[Revision tracking records]
==*==

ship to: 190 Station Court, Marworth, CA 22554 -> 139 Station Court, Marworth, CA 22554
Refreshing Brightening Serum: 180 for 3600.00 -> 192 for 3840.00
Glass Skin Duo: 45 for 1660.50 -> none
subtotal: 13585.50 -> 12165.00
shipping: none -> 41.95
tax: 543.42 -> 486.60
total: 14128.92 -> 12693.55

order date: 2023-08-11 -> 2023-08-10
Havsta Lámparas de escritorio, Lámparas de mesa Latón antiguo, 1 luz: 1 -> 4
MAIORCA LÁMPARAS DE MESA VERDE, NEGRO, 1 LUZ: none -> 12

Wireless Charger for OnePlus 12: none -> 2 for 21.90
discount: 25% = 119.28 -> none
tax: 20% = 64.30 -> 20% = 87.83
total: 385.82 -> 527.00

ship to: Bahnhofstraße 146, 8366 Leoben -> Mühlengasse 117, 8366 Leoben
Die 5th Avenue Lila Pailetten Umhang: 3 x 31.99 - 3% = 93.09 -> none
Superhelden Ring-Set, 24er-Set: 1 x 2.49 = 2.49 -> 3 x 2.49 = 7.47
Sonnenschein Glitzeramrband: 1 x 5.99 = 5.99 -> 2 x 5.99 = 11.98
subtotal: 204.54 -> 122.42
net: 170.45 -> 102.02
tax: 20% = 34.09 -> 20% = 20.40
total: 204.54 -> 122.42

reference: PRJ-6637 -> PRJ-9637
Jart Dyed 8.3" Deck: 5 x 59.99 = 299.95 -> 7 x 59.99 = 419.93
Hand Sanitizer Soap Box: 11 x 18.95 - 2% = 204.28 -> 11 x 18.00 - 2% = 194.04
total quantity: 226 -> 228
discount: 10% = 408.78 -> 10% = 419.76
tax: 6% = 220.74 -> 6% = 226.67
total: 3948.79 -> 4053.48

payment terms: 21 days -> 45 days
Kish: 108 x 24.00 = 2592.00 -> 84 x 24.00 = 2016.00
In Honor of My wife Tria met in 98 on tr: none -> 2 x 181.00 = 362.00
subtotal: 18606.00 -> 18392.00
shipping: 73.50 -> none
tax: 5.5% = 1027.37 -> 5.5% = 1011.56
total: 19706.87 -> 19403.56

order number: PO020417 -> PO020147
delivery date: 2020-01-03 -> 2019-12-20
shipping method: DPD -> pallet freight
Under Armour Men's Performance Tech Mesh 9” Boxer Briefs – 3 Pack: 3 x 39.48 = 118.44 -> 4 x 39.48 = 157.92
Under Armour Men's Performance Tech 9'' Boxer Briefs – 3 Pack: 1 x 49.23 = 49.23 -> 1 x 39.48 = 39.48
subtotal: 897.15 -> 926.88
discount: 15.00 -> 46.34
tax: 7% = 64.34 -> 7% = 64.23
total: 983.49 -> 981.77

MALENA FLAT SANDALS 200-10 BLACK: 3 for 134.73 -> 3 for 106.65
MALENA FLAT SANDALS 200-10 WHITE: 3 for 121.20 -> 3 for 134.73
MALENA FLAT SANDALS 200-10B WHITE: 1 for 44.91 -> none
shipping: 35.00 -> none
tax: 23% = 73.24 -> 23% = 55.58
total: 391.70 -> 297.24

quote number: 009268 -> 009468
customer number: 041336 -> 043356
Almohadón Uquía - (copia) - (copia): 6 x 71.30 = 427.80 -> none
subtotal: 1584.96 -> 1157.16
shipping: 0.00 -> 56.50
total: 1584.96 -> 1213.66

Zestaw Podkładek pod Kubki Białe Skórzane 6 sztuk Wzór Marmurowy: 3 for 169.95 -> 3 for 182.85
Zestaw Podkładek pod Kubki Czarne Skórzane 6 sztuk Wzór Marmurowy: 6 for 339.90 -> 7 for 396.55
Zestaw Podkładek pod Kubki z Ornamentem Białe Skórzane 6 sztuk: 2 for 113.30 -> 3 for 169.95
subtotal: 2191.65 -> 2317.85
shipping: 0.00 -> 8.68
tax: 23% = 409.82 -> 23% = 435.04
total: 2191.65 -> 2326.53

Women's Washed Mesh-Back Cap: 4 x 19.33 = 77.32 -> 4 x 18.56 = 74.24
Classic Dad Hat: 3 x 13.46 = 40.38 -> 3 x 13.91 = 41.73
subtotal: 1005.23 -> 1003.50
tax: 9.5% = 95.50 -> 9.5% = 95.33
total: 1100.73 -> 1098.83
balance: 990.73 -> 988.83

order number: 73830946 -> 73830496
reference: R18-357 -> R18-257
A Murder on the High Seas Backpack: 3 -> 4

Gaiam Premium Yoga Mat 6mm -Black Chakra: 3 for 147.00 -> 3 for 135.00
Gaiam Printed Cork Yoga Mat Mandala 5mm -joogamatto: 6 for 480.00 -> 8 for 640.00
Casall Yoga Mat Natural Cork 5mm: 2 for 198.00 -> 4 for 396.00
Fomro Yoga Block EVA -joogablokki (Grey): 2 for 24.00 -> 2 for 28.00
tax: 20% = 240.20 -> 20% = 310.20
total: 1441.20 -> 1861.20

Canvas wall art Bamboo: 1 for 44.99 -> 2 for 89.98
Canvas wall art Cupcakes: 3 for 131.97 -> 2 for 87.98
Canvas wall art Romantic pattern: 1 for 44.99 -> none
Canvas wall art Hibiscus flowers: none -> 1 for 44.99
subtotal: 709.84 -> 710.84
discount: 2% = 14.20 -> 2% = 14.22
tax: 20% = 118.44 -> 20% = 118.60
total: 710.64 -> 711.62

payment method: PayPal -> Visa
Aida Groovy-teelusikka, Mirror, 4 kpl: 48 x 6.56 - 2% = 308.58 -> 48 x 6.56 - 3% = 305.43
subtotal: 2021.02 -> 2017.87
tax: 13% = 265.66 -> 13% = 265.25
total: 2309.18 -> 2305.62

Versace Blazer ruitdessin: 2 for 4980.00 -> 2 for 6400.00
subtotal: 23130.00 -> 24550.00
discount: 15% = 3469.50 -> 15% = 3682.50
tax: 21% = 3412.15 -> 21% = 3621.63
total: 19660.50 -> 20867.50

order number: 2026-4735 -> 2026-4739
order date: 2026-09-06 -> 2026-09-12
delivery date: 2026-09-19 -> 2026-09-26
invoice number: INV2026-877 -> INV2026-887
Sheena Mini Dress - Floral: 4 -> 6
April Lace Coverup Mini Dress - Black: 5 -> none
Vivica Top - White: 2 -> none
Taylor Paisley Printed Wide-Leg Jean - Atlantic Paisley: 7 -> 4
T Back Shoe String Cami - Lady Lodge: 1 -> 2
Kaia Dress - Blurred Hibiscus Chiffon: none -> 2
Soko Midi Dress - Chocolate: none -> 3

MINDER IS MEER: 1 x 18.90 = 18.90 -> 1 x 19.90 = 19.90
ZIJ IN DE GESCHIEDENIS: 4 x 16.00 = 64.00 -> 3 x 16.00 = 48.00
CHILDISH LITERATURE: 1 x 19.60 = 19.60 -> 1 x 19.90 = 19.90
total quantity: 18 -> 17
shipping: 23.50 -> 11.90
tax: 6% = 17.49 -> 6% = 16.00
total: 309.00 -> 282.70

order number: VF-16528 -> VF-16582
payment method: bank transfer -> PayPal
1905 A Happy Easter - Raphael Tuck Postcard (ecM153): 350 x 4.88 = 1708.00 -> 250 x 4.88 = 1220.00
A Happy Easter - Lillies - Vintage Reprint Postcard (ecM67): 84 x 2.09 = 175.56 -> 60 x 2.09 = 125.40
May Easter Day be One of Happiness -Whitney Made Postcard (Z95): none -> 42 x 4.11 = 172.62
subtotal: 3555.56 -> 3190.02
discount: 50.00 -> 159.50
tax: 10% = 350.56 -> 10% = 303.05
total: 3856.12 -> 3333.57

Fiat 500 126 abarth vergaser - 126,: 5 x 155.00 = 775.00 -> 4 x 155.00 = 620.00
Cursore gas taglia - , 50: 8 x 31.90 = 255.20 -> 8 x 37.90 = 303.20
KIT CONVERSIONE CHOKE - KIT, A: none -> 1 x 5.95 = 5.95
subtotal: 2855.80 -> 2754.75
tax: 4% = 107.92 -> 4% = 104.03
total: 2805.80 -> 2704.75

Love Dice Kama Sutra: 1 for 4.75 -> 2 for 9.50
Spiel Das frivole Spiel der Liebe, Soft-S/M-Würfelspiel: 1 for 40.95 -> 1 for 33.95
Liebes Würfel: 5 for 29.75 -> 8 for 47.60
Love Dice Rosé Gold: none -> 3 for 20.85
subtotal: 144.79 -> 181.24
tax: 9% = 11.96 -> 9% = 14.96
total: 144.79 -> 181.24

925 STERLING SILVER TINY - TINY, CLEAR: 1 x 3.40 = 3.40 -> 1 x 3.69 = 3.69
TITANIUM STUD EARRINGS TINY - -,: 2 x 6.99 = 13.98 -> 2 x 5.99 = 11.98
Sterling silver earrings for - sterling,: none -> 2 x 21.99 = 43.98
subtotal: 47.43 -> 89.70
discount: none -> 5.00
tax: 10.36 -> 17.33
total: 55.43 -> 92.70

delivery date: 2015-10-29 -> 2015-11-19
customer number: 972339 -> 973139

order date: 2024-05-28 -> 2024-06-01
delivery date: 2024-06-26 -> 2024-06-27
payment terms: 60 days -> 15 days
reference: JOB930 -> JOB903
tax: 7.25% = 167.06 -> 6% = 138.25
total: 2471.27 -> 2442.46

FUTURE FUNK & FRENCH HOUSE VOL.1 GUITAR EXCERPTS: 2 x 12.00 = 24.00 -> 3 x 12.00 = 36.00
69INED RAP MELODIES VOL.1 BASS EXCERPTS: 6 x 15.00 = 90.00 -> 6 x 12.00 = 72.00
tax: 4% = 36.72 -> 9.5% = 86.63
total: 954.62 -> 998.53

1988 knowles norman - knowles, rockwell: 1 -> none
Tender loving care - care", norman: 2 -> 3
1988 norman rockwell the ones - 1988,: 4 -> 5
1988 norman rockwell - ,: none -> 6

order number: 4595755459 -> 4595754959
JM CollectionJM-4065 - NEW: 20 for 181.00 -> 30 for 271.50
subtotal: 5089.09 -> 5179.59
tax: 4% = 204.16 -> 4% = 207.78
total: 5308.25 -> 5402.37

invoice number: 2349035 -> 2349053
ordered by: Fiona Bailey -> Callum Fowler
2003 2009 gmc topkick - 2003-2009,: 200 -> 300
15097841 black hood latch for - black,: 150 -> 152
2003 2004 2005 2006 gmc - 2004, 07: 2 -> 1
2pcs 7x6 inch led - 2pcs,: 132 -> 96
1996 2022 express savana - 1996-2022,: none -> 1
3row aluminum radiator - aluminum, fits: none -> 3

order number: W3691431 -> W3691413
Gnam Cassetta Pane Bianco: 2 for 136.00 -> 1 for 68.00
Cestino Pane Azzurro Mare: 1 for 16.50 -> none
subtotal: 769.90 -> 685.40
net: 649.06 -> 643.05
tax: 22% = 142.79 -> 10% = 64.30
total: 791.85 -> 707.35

==*==

**WORK TO COMPLETE:**
Please, from the entries above, set down exactly the lines from the one containing "discount: 15% = 3469.50 -> 15% = 3682.50" through the one containing "invoice number: INV2026-877 -> INV2026-887", and only those.

**REPLY:**
discount: 15% = 3469.50 -> 15% = 3682.50
tax: 21% = 3412.15 -> 21% = 3621.63
total: 19660.50 -> 20867.50

order number: 2026-4735 -> 2026-4739
order date: 2026-09-06 -> 2026-09-12
delivery date: 2026-09-19 -> 2026-09-26
invoice number: INV2026-877 -> INV2026-887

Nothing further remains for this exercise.